▶ **Structured diff data**:

⁂

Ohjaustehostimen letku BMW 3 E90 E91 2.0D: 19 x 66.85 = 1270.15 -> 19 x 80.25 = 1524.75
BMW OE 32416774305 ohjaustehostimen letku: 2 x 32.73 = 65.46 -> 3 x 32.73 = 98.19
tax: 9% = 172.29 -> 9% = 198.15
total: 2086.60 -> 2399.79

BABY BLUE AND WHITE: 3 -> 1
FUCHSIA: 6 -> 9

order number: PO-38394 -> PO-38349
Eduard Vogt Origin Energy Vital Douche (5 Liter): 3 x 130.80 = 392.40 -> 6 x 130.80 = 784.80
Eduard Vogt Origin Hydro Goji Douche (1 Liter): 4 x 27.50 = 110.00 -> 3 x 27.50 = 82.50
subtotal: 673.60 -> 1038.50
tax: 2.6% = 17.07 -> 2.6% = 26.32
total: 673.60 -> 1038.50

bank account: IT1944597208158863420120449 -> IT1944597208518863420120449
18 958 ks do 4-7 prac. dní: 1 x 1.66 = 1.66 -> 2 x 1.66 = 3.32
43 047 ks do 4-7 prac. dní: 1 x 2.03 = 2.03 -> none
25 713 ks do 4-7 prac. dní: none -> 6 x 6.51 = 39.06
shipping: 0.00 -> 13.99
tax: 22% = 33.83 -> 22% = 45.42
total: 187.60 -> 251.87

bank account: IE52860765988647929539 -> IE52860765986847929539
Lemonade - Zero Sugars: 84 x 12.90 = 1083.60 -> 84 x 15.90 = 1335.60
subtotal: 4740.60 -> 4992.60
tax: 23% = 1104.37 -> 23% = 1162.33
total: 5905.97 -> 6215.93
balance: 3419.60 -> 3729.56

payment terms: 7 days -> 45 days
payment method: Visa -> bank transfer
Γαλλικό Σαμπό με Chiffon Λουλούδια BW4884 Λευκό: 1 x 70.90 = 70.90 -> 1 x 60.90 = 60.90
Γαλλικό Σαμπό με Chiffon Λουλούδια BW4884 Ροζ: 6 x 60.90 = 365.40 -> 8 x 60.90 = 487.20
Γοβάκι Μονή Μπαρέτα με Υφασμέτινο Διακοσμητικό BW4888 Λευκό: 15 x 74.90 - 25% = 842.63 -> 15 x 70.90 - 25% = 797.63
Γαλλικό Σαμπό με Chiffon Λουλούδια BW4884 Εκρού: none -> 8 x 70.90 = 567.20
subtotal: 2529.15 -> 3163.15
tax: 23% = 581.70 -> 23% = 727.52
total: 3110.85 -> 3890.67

⁂

Answer with the exact lines running from the one that contains "subtotal: 4740.60 -> 4992.60" through the last line of the data. Include no other line.

subtotal: 4740.60 -> 4992.60
tax: 23% = 1104.37 -> 23% = 1162.33
total: 5905.97 -> 6215.93
balance: 3419.60 -> 3729.56

payment terms: 7 days -> 45 days
payment method: Visa -> bank transfer
Γαλλικό Σαμπό με Chiffon Λουλούδια BW4884 Λευκό: 1 x 70.90 = 70.90 -> 1 x 60.90 = 60.90
Γαλλικό Σαμπό με Chiffon Λουλούδια BW4884 Ροζ: 6 x 60.90 = 365.40 -> 8 x 60.90 = 487.20
Γοβάκι Μονή Μπαρέτα με Υφασμέτινο Διακοσμητικό BW4888 Λευκό: 15 x 74.90 - 25% = 842.63 -> 15 x 70.90 - 25% = 797.63
Γαλλικό Σαμπό με Chiffon Λουλούδια BW4884 Εκρού: none -> 8 x 70.90 = 567.20
subtotal: 2529.15 -> 3163.15
tax: 23% = 581.70 -> 23% = 727.52
total: 3110.85 -> 3890.67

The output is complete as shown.